◆ Available records
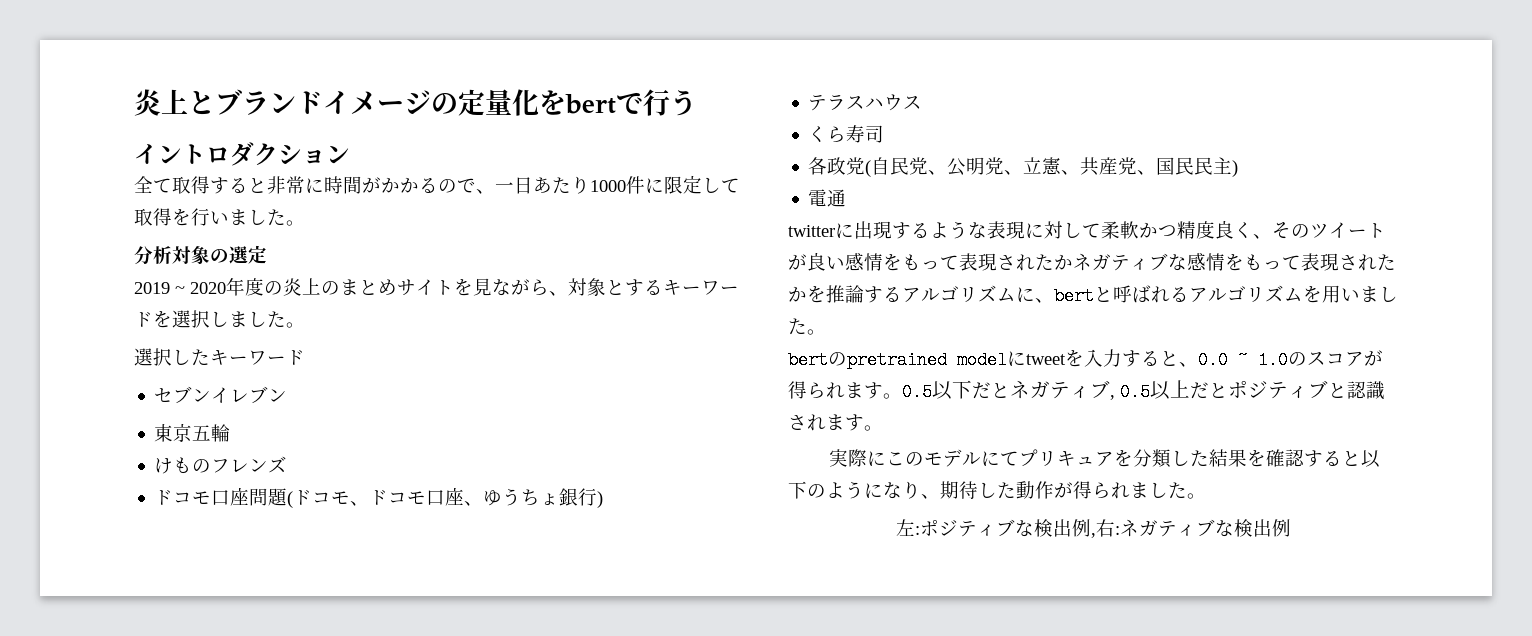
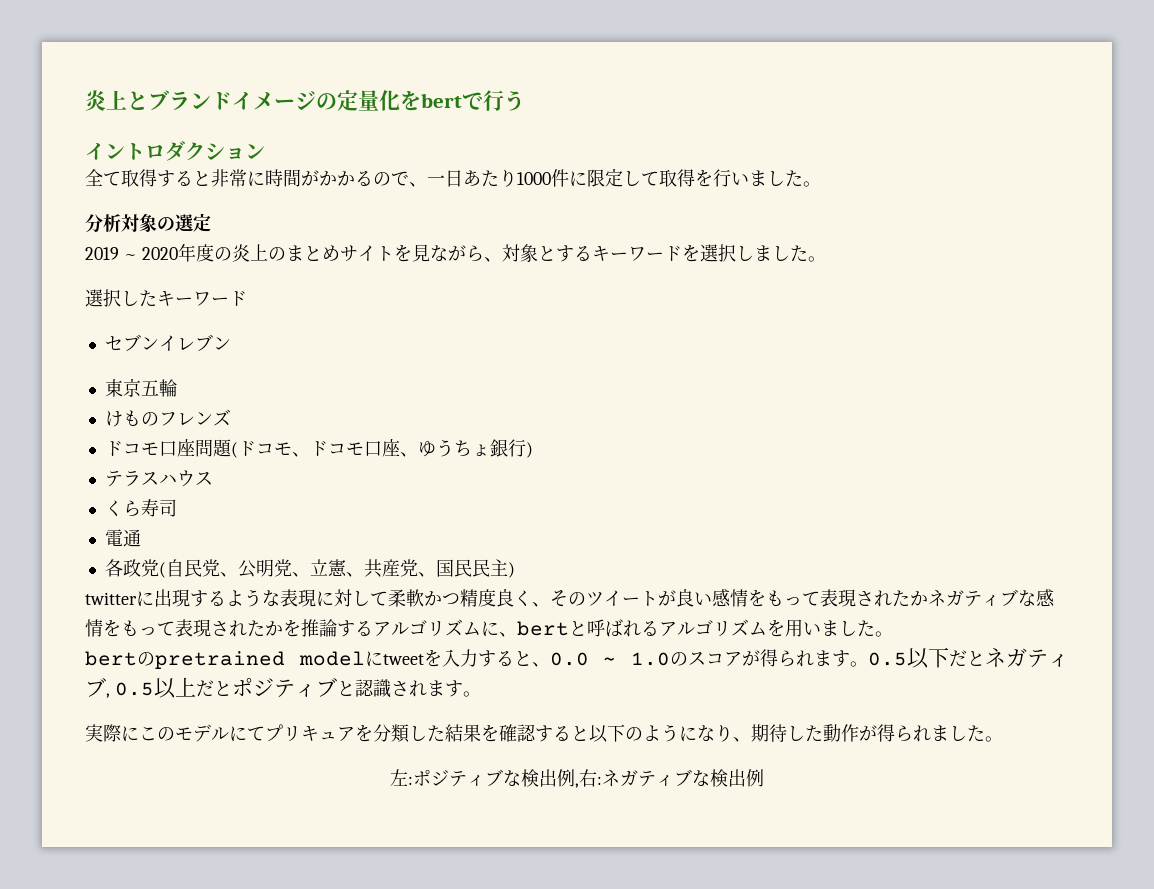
+ 電通
- 電通

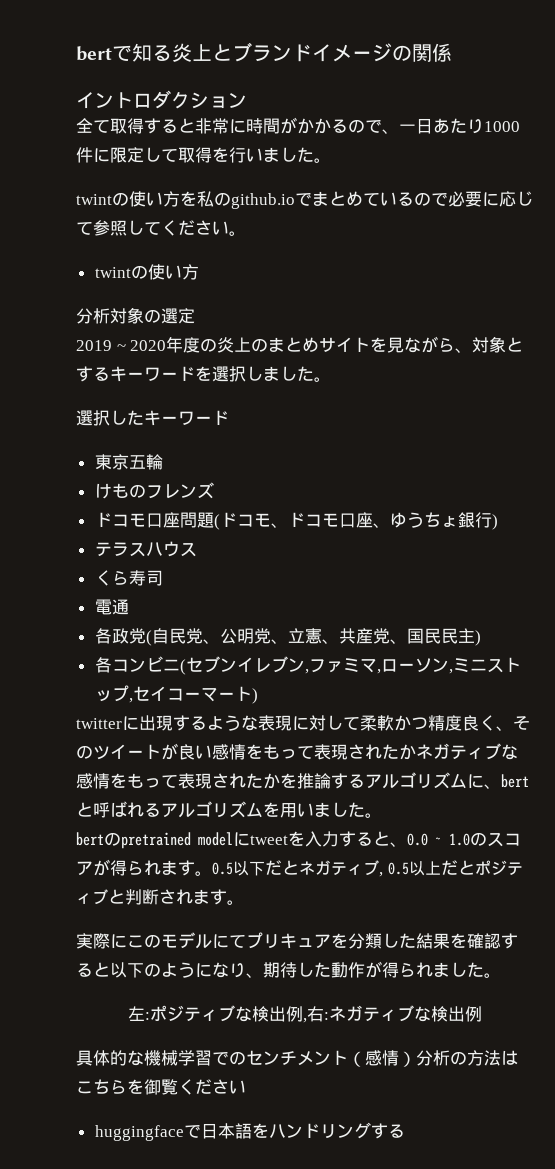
- 炎上とブランドイメージの定量化をbertで行う
+ bertで知る炎上とブランドイメージの関係
+ twintの使い方を私のgithub.ioでまとめているので必要に応じて参照してください。
+ twintの使い方
- セブンイレブン
+ 各コンビニ(セブンイレブン,ファミマ,ローソン,ミニストップ,セイコーマート)
- 0.5以下だとネガティブ, 0.5以上だとポジティブと認識されます。
+ 0.5以下だとネガティブ, 0.5以上だとポジティブと判断されます。
+ 具体的な機械学習でのセンチメント（感情）分析の方法はこちらを御覧ください
+ huggingfaceで日本語をハンドリングする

◆ Task prompt
Nothing but the pictures should be left out when the listing is repeated exactly.

◆ Response area
+ 電通
- 電通

- 炎上とブランドイメージの定量化をbertで行う
+ bertで知る炎上とブランドイメージの関係
+ twintの使い方を私のgithub.ioでまとめているので必要に応じて参照してください。
+ twintの使い方
- セブンイレブン
+ 各コンビニ(セブンイレブン,ファミマ,ローソン,ミニストップ,セイコーマート)
- 0.5以下だとネガティブ, 0.5以上だとポジティブと認識されます。
+ 0.5以下だとネガティブ, 0.5以上だとポジティブと判断されます。
+ 具体的な機械学習でのセンチメント（感情）分析の方法はこちらを御覧ください
+ huggingfaceで日本語をハンドリングする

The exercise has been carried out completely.